*THE PROBLEM*. On the basis of the records below, report how many lines contain the word "相关明细科目". Nothing else should be given.
RECORDS TO PROCESS section start
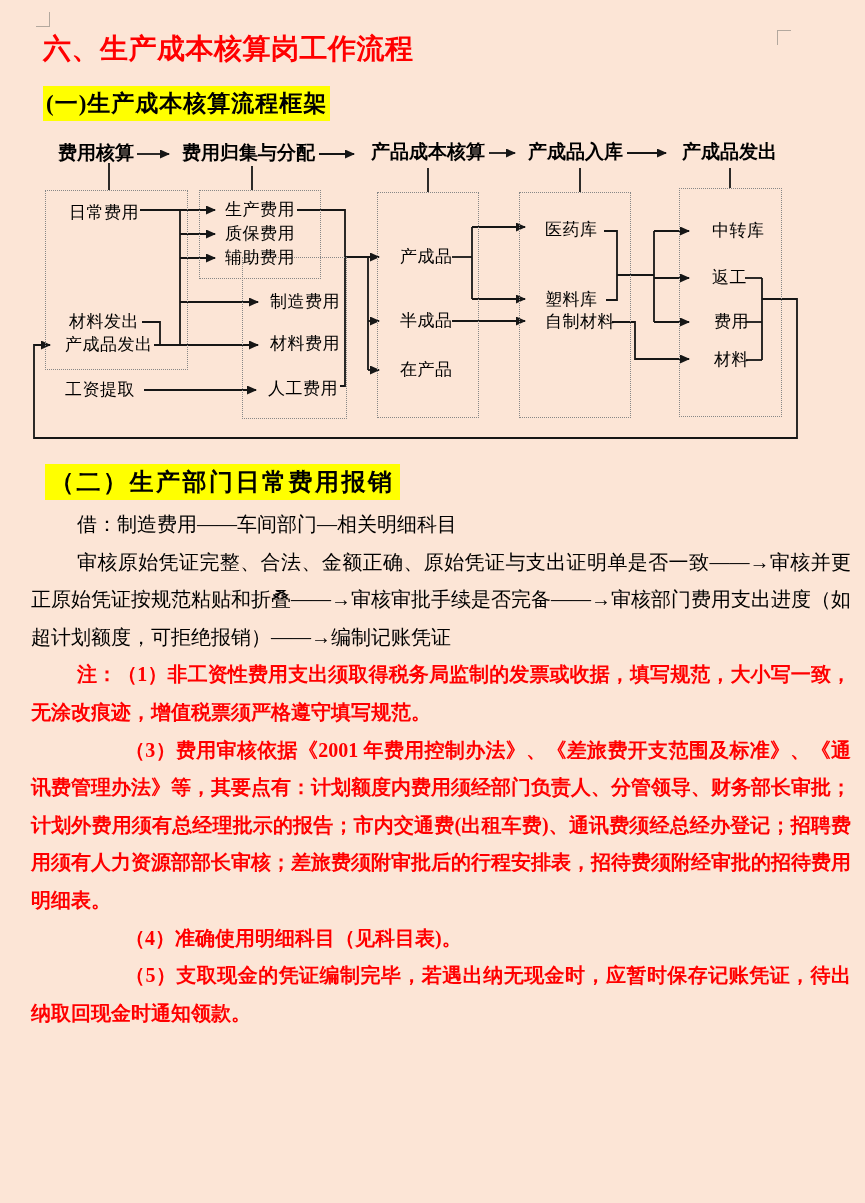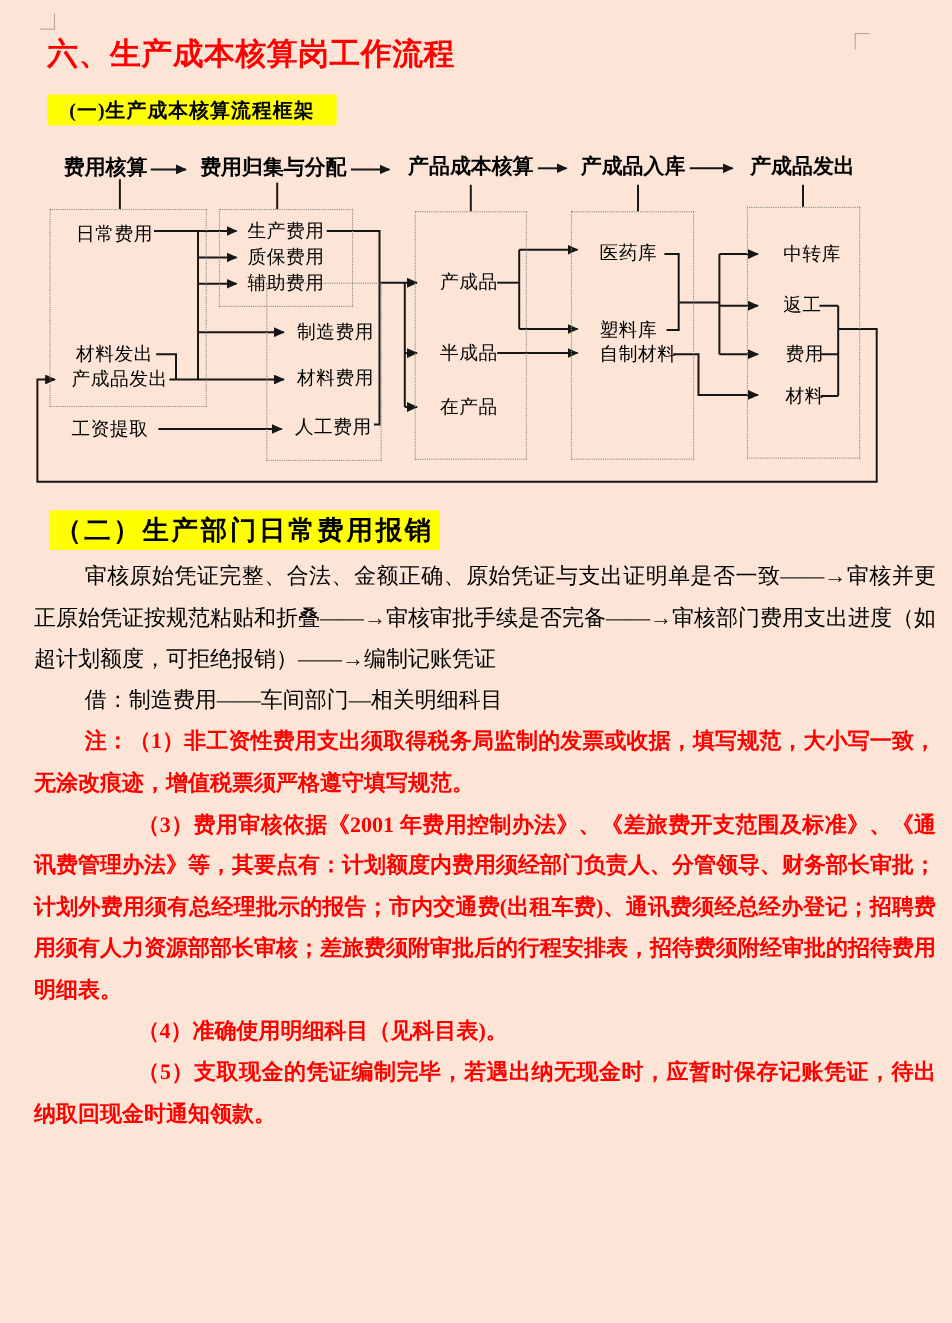--- a/index.html
+++ b/index.html
@@ -22,7 +22,7 @@
     position:absolute;display:inline-block;background:#ffff00;
     font-weight:bold;color:#000;white-space:nowrap;
   }
-  .sub1{left:43px;top:86px;font-size:18px;letter-spacing:1px;padding:2px 20px;}
+  .sub1{left:43px;top:86px;font-size:23px;letter-spacing:1px;padding:2px 3px;}
   .sub2{left:45px;top:464px;font-size:24px;letter-spacing:2.5px;padding:2px 5px;}
 
   

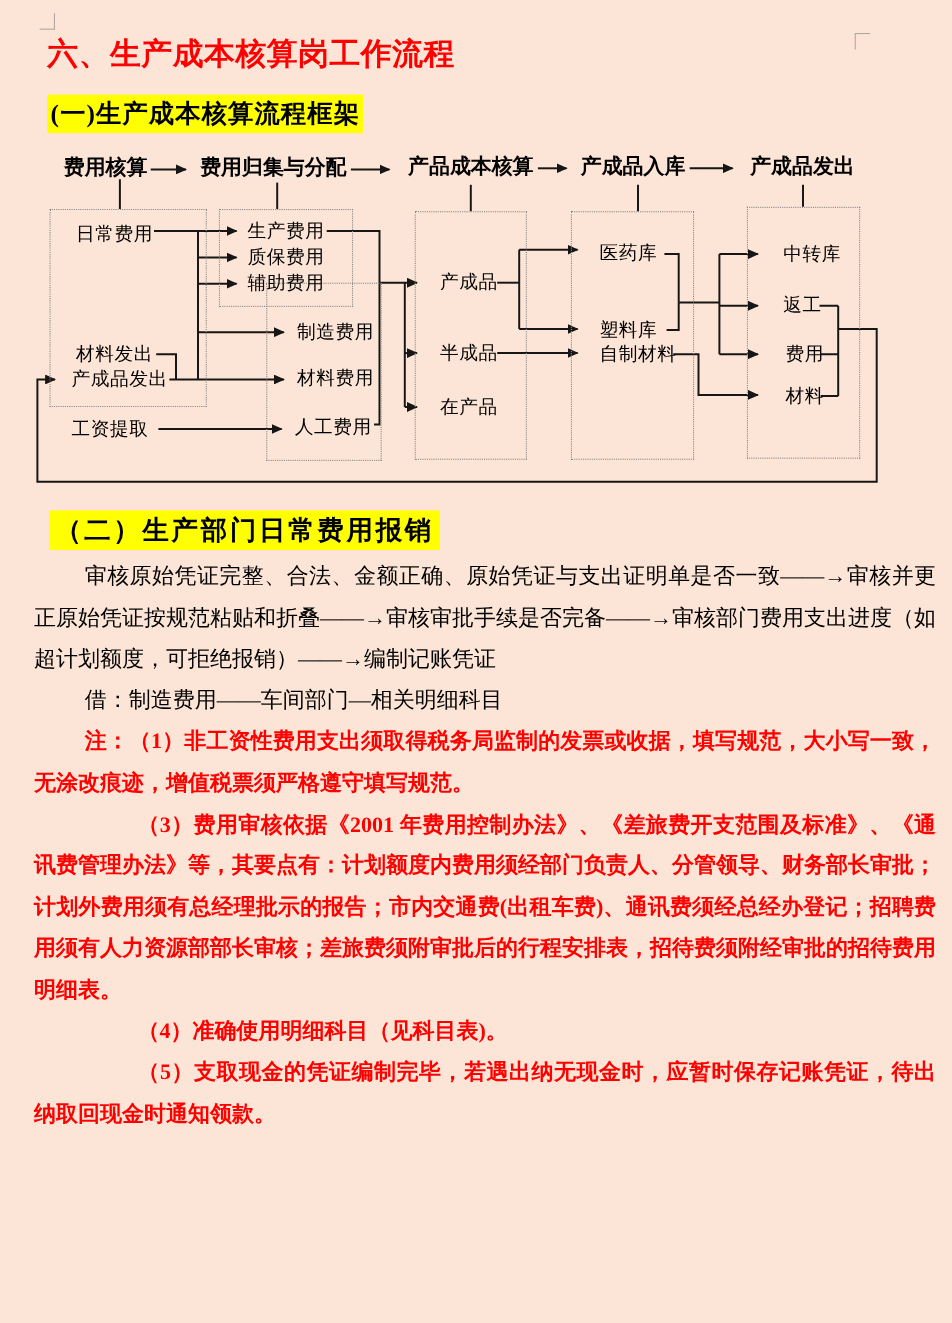--- a/index.html
+++ b/index.html
@@ -163,8 +163,8 @@
 <div class="hl sub2">（二）生产部门日常费用报销</div>
 
 <div class="bodytext">
+  <p class="ind-1">借：制造费用——车间部门—相关明细科目</p>
   <p class="ind-1">审核原始凭证完整、合法、金额正确、原始凭证与支出证明单是否一致——→审核并更正原始凭证按规范粘贴和折叠——→审核审批手续是否完备——→审核部门费用支出进度（如超计划额度，可拒绝报销）——→编制记账凭证</p>
-  <p class="ind-1">借：制造费用——车间部门—相关明细科目</p>
   <p class="ind-1 rednote">注：（1）非工资性费用支出须取得税务局监制的发票或收据，填写规范，大小写一致，无涂改痕迹，增值税票须严格遵守填写规范。</p>
   <p class="ind-3 rednote">（3）费用审核依据《2001 年费用控制办法》、《差旅费开支范围及标准》、《通讯费管理办法》等，其要点有：计划额度内费用须经部门负责人、分管领导、财务部长审批；计划外费用须有总经理批示的报告；市内交通费(出租车费)、通讯费须经总经办登记；招聘费用须有人力资源部部长审核；差旅费须附审批后的行程安排表，招待费须附经审批的招待费用明细表。</p>
   <p class="ind-3 rednote">（4）准确使用明细科目（见科目表)。</p>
RECORDS TO PROCESS section end
*RESULT FOR THIS EXERCISE*. 2